##### Data for the task
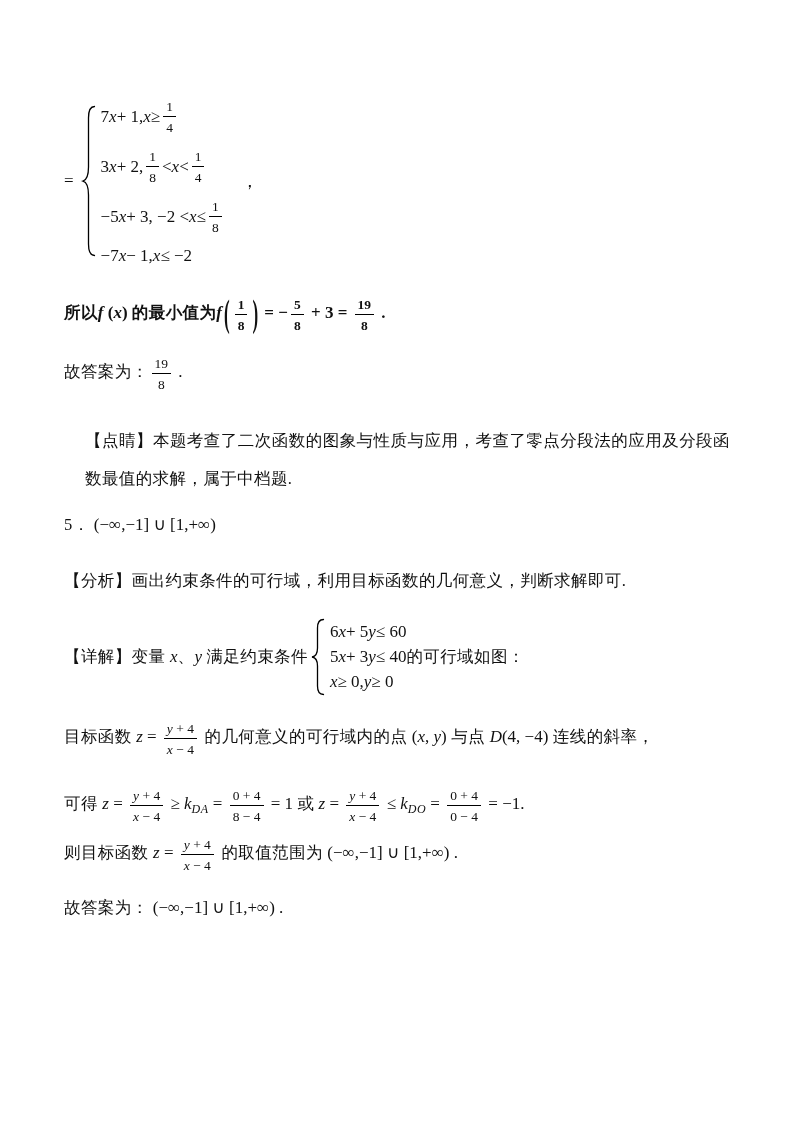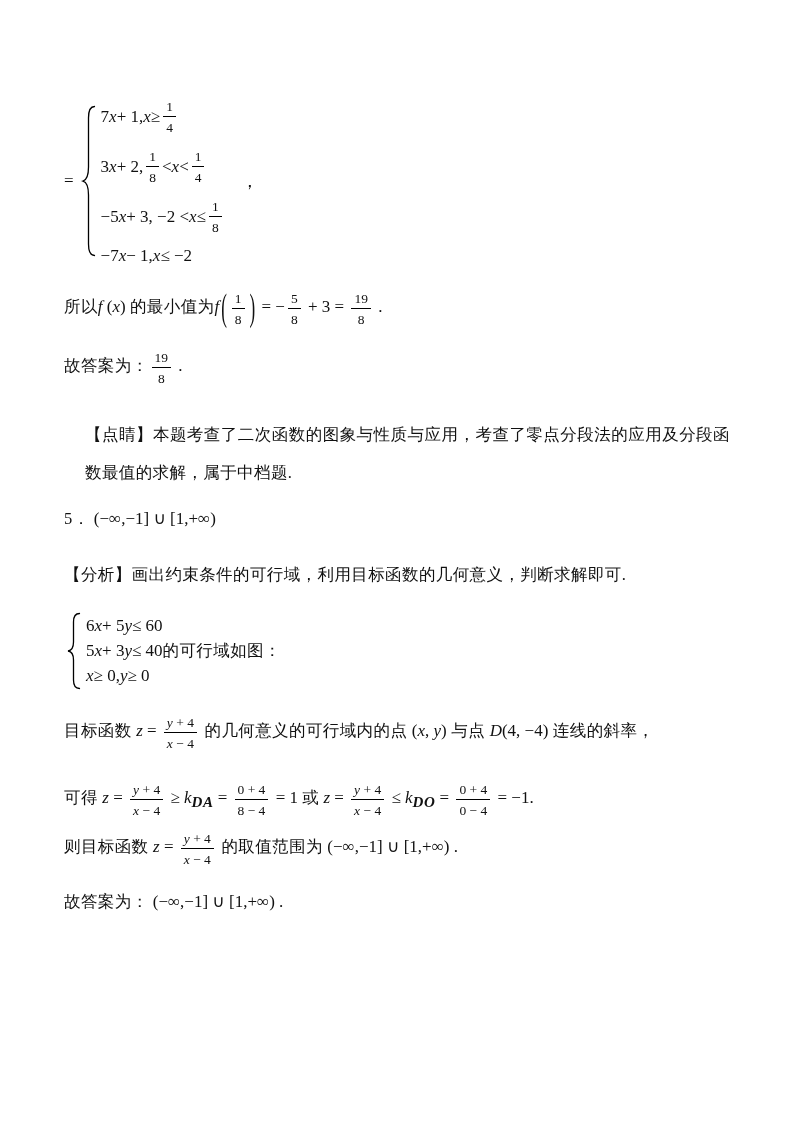--- a/index.html
+++ b/index.html
@@ -37,7 +37,7 @@
   .p-pw1 .eq { margin-right: 5px; }
   .pw1-comma { margin-left: 16px; font-size: 18px; }
 
-  .p-min      { margin-top: 22px; }
+  .p-min      { margin-top: 28px; font-weight: bold; }
   .p-ans1     { margin-top: 18px; }
   .p-dianjing { margin-top: 28px; line-height: 38px; text-align: justify; margin-left: 21px; }
   .p-item5    { margin-top: 16px; }

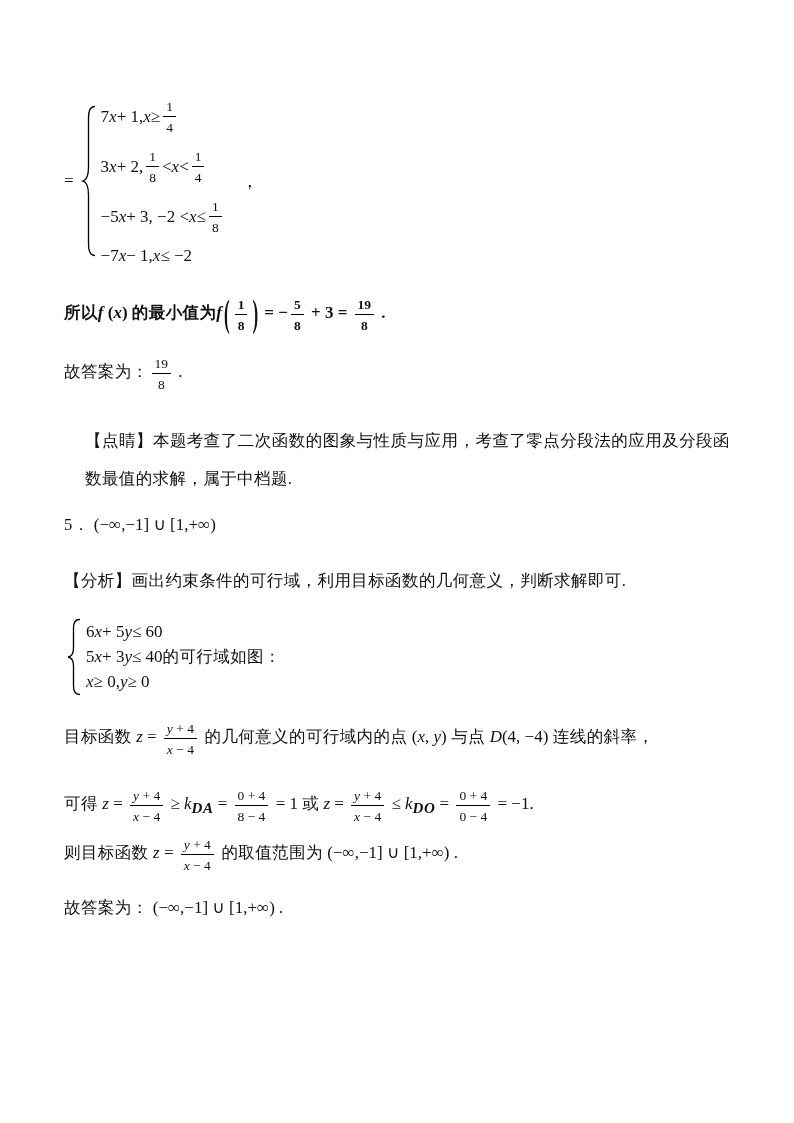--- a/index.html
+++ b/index.html
@@ -120,6 +120,7 @@
   <div class="para p-fenxi cn">【分析】画出约束条件的可行域，利用目标函数的几何意义，判断求解即可.</div>
 
   <div class="para p-xiangjie flexline formula">
+    <span class="seg"><span class="cn">【详解】变量 </span><span class="mi">x</span><span class="cn">、</span><span class="mi">y</span><span class="cn"> 满足约束条件</span></span>
     <span class="pwgroup">
       <svg class="brace-svg" width="16" height="78" viewBox="0 0 16 78">
         <path d="M 13.5 1.5 C 9 1.5 7.5 4.5 7.5 10 L 7.5 30 C 7.5 36 5.5 38.5 2 39 C 5.5 39.5 7.5 42 7.5 48 L 7.5 68 C 7.5 73.5 9 76.5 13.5 76.5" fill="none" stroke="#000" stroke-width="1.3" stroke-linecap="round"></path>

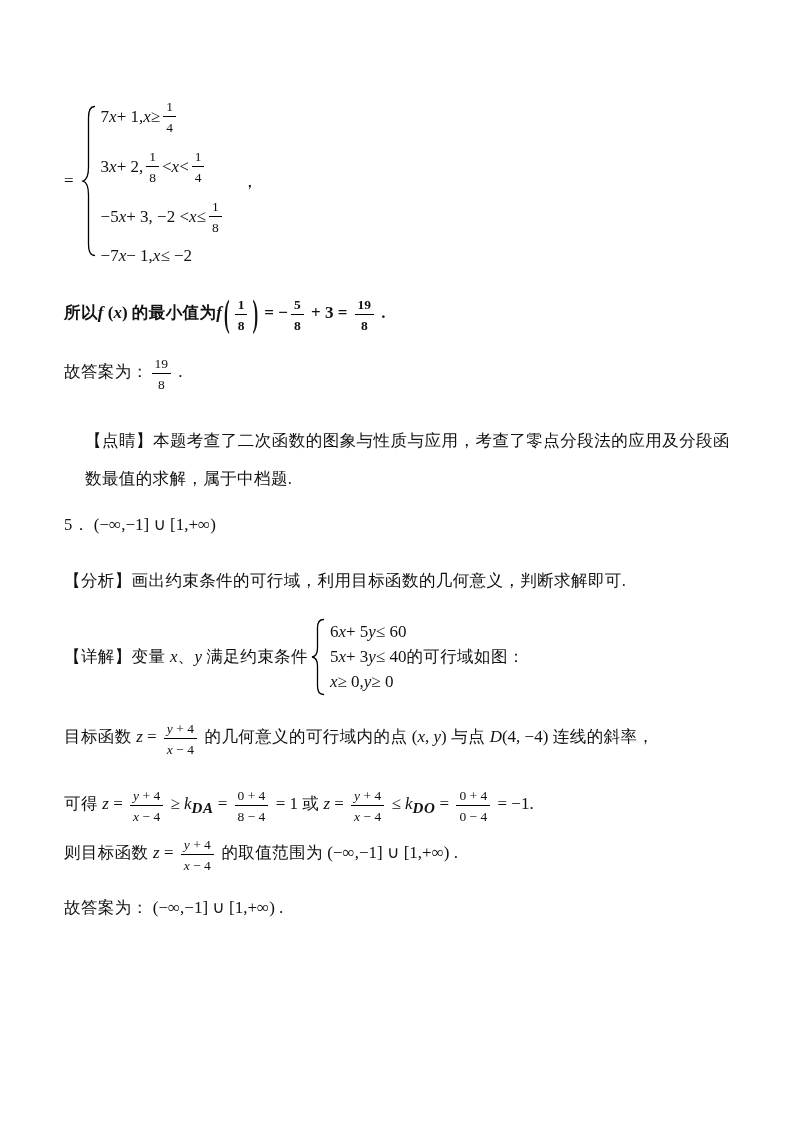--- a/index.html
+++ b/index.html
@@ -19,7 +19,7 @@
   .cn  { font-family: "Liberation Serif", serif; font-size: 16.5px; letter-spacing: 0.4px; }
   .mo  { font-family: "Liberation Serif", serif; font-size: 17px; }
   .mi  { font-family: "Liberation Serif", serif; font-size: 17px; font-style: italic; }
-  .msub{ font-family: "Liberation Serif", serif; font-size: 15px; font-style: italic; vertical-align: -4px; letter-spacing: 0.5px; font-weight: bold; }
+  .msub{ font-family: "Liberation Serif", serif; font-size: 12px; font-style: italic; vertical-align: -4px; letter-spacing: 0.5px; }
   .frac { display: inline-block; vertical-align: middle; text-align: center; margin: 0 3px; }
   .fn, .fd { display: block; line-height: 1.25; padding: 0 3px; white-space: nowrap; }
   .fn .mo, .fn .mi, .fd .mo, .fd .mi { font-size: 13.5px; }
##########
Only the lines from the one containing "block; line-height: 1.25;" through the end of the records above belong in the output, each exactly as it stands, both ends included.

   .fn, .fd { display: block; line-height: 1.25; padding: 0 3px; white-space: nowrap; }
   .fn .mo, .fn .mi, .fd .mo, .fd .mi { font-size: 13.5px; }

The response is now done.